RE: [RFC PATCH] vfio: Update/Clarify migration uAPI, add NDMA state

"Tian, Kevin" <kevin.tian@xxxxxxxxx> · Mon, 10 Jan 2022 03:14:44 +0000

> From: Jason Gunthorpe <jgg@xxxxxxxxxx>
> Sent: Saturday, January 8, 2022 1:23 AM
> 
> On Fri, Jan 07, 2022 at 02:01:55AM +0000, Tian, Kevin wrote:
> > > From: Jason Gunthorpe <jgg@xxxxxxxxxx>
> > > Sent: Friday, January 7, 2022 8:30 AM
> > >
> > > On Fri, Jan 07, 2022 at 12:00:13AM +0000, Tian, Kevin wrote:
> > > > > Devices that are poorly designed here will have very long migration
> > > > > downtime latencies and people simply won't want to use them.
> > > >
> > > > Different usages have different latency requirement. Do we just want
> > > > people to decide whether to manage state for a device by
> > > > measurement?
> > >
> > > It doesn't seem unreasonable to allow userspace to set max timer for
> > > NDMA for SLA purposes on devices that have unbounded NDMA times. It
> > > would probably be some new optional ioctl for devices that can
> > > implement it.
> >
> > Yes, that's my point.
> >
> > >
> > > However, this basically gives up on the idea that a VM can be migrated
> > > as any migration can timeout and fail under this philosophy. I think
> > > that is still very poor.
> > >
> > > Optional migration really can't be sane path forward.
> > >
> >
> > How is it different from the scenario where the guest generates a very
> > high dirty rate so the precopy phase can never converge to a pre-defined
> > threshold then abort the migration after certain timeout?
> 
> The hypervisor can halt the VCPU and put a stop to this and complete
> the migration.
> 
> There is a difference between optional migration under a SLA and
> mandatory migration with no SLA - I think both must be supported to be
> sane.
> 
> > IMHO live migration is always a try-and-fail flavor. A previous migration
> > failure doesn't prevent the orchestration stack to retry at a later point.
> 
> An operator might need to emergency migrate a VM without the
> possibility for failure. For instance there is something wrong with
> the base HW. SLA ignored, migration must be done.

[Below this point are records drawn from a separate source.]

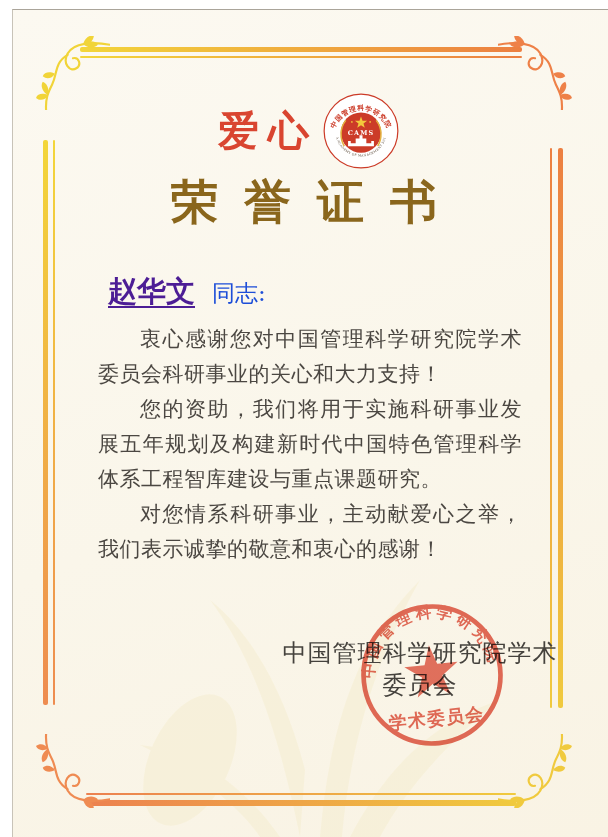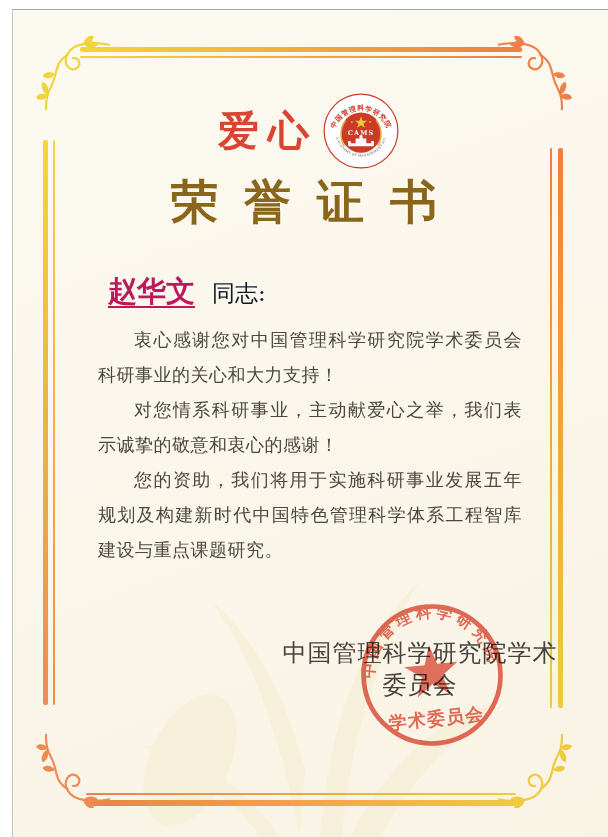--- a/index.html
+++ b/index.html
@@ -30,25 +30,25 @@
   
   .hdr{position:absolute;left:0;right:0;top:90px;height:82px;display:flex;
     align-items:center;justify-content:center;gap:5px;}
   .hdr .htxt{font-size:41px;font-weight:bold;color:#d94530;letter-spacing:9px;padding-left:9px;}
   .logo{width:76px;height:76px;flex:0 0 auto;}
   
   .title{position:absolute;left:0;right:0;top:171px;text-align:center;
     font-size:47px;font-weight:bold;color:#8a661c;letter-spacing:26px;padding-left:26px;}
   
   .recipient{position:absolute;left:108px;top:272px;}
-  .recipient .name{font-size:29px;font-weight:bold;color:#be185d;
+  .recipient .name{font-size:29px;font-weight:bold;color:#4c1d95;
     text-decoration:underline;text-underline-offset:5px;}
-  .recipient .suffix{font-size:23px;color:#0f172a;margin-left:12px;}
+  .recipient .suffix{font-size:23px;color:#1d4ed8;margin-left:12px;}
   .bodytext{position:absolute;left:98px;top:322px;width:424px;
-    font-size:18px;line-height:35px;letter-spacing:0.5px;color:#4b4742;text-align:justify;}
+    font-size:21px;line-height:35px;letter-spacing:0.5px;color:#4b4742;text-align:justify;}
   .bodytext p{margin:0;text-indent:2em;}
   
   .sig{position:absolute;left:280px;width:280px;top:637px;text-align:center;
     font-size:24px;color:#45423d;letter-spacing:1px;}
   .date{position:absolute;left:280px;width:280px;top:674px;text-align:center;
     font-size:18px;color:#45423d;letter-spacing:2.5px;}
   
   .seal{position:absolute;left:357px;top:600px;width:150px;height:150px;
     mix-blend-mode:multiply;opacity:.85;transform:rotate(-6deg);}
 </style>
@@ -159,22 +159,22 @@
 
   <div class="title">荣誉证书</div>
 
   <div class="recipient">
     <span class="name">赵华文</span>
     <span class="suffix">同志:</span>
   </div>
 
   <div class="bodytext">
     <p>衷心感谢您对中国管理科学研究院学术委员会科研事业的关心和大力支持！</p>
+    <p>您的资助，我们将用于实施科研事业发展五年规划及构建新时代中国特色管理科学体系工程智库建设与重点课题研究。</p>
     <p>对您情系科研事业，主动献爱心之举，我们表示诚挚的敬意和衷心的感谢！</p>
-    <p>您的资助，我们将用于实施科研事业发展五年规划及构建新时代中国特色管理科学体系工程智库建设与重点课题研究。</p>
   </div>
 
   <div class="sig">中国管理科学研究院学术委员会</div>
 
   <svg class="seal" viewBox="0 0 160 160">
     <circle cx="80" cy="80" r="73" fill="none" stroke="#df5340" stroke-width="5"></circle>
     <polygon fill="#df5340" opacity="0.95" points="80,48 86.8,68.7 108.5,68.7 90.9,81.6 97.6,102.3 80,89.5 62.4,102.3 69.1,81.6 51.5,68.7 73.2,68.7"></polygon>
     <defs>
       <path id="sealArc" d="M 20,96 A 62,62 0 1 1 140,96"></path>
     </defs>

How is it done today when no assigned device supports migration?
If any constraint is tolerable today, I don't see why supporting only
optional migration cannot be accepted  which removes some 
constraints while still bears a subset in those deployments. This can
be seen as an intermediate step in the transition path toward the 
perfect world where both optional and mandatory migration are 
supported.

> 
> IMHO it is completely wrong to view migration as optional, that is a
> terrible standard to design HW to.
> 

I don't want to argue 'wrong' or 'terrible' here since different person
certainly has different view based their own usages.

But based on the whole discussion I hope we are aligned on:

- It's necessary to support existing HW though it may only supports
  optional migration due to unbounded time of stopping DMA;

- We should influence IP designers to design HW to allow preempting
  in-fly requests and stop DMA quickly (also implying the capability of
  aborting/resuming in-fly PRI requests);

- Specific to the device state management uAPI, it should not assume
  a specific usage and instead allow the user to set a timeout value so
  transitioning to NDMA is failed if the operation cannot be completed
  within the specified timeout value. If the user doesn't set it, the 
  migration driver could conservatively use a default timeout value to
  gate any potentially unbounded operation.

Thanks
Kevin